Lawyers, no less than any others, are entitled to arrange their affairs by private contract. This policy is particularly strong where the contract in question memorializes the settlement of a dispute. We generally encourage parties to resolve their differences amicably, as they did here, so there must be very cogent reasons for upsetting an amicable resolution. That the agreement was entered into, as the majority figuratively puts it, “on the courthouse steps,” maj. op. at 474, does not strike me as a compelling reason: Many binding agreements are reached on those steps or even in the courthouse lobby. Proximity to the bench seems to me like a good reason for enforcing these contracts, because it is more likely that parties to such agreements will understand the gravity and consequences of their actions.

Nor is Judge Real’s perception that Chuck did little or no work in the case a sufficient reason for denying enforcement of the contract.

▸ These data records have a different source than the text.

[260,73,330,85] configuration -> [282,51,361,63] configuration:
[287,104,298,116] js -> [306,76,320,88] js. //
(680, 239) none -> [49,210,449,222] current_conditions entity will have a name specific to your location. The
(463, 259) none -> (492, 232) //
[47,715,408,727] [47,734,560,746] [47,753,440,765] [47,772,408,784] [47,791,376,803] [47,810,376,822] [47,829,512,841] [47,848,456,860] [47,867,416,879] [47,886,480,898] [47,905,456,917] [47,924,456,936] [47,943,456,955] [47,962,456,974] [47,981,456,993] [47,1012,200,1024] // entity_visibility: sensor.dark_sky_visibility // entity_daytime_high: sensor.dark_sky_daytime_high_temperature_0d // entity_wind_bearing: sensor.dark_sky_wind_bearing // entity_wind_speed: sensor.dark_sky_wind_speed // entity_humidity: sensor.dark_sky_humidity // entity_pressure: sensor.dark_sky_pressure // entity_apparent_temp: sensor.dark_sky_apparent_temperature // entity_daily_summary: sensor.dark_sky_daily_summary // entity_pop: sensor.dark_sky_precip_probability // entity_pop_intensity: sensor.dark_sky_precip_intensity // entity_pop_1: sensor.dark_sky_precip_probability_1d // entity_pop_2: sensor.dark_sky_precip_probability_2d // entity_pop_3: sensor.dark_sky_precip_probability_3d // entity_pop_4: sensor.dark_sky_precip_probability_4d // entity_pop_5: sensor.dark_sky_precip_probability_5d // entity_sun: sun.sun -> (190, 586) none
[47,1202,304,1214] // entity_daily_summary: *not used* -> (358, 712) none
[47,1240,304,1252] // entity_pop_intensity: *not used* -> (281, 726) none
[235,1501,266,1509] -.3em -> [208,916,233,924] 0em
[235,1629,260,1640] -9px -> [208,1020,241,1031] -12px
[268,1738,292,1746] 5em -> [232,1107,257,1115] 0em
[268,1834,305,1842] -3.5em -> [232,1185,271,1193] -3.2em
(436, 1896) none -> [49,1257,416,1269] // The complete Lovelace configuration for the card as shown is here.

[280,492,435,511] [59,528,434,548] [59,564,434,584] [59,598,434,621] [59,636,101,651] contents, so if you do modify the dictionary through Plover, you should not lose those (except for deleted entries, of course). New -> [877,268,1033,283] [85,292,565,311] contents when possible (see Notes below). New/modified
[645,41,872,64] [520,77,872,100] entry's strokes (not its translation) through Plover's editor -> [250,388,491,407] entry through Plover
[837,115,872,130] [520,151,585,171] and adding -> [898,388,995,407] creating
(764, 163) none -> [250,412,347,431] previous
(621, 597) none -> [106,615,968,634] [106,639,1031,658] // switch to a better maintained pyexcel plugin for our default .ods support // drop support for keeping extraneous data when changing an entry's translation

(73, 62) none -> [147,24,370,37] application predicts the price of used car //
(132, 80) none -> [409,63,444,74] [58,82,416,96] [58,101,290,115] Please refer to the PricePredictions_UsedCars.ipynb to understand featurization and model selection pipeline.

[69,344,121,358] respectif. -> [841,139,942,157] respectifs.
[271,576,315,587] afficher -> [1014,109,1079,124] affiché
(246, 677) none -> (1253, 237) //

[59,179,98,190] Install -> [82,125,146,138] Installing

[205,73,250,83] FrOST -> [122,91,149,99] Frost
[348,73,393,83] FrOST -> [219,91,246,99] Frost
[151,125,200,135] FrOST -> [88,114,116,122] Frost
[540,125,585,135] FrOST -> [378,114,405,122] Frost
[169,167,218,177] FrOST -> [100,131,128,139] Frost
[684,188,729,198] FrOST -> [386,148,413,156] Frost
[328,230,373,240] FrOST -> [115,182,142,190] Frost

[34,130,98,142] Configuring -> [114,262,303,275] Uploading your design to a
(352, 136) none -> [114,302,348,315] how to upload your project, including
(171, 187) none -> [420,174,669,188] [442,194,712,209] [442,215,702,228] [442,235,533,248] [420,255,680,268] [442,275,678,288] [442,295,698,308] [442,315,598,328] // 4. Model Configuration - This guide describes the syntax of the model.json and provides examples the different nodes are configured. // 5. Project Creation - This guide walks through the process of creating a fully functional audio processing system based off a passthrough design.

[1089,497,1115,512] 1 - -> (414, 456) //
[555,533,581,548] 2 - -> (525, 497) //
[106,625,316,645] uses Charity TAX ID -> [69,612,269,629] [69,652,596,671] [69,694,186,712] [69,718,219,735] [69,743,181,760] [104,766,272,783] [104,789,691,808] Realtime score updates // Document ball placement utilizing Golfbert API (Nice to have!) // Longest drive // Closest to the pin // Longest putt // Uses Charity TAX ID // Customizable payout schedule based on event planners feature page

The parties to the agreement were wéll aware of the legal and factual basis for their respective positions, and chose to settle *478by giving Chuck almost a fifth of the award. It is inconceivable that experienced lawyers like those of Lieff, Cabraser would give up such a large chunk of their fee unless they thought Chuck might persuade the judge to give her even more. Of course, she reasonably believed the opposite-which is what ensures that the agreement fairly approximates the work actually done by the various lawyers.

This is not an agreement entered into under duress; it is not a contract of adhesion; there was no showing of fraud; the parties were not minors or morons. All were well aware of the facts and law underlying their respective claims; they acted on the advice of counsel. There is no reason for failing to hold the parties to the deal they made. As we have said before, “Wise or not, a deal is a deal.” United Food & Commercial Workers Union v. Lucky Stores, Inc., 806 F.2d 1385, 1386 (9th Cir.1986).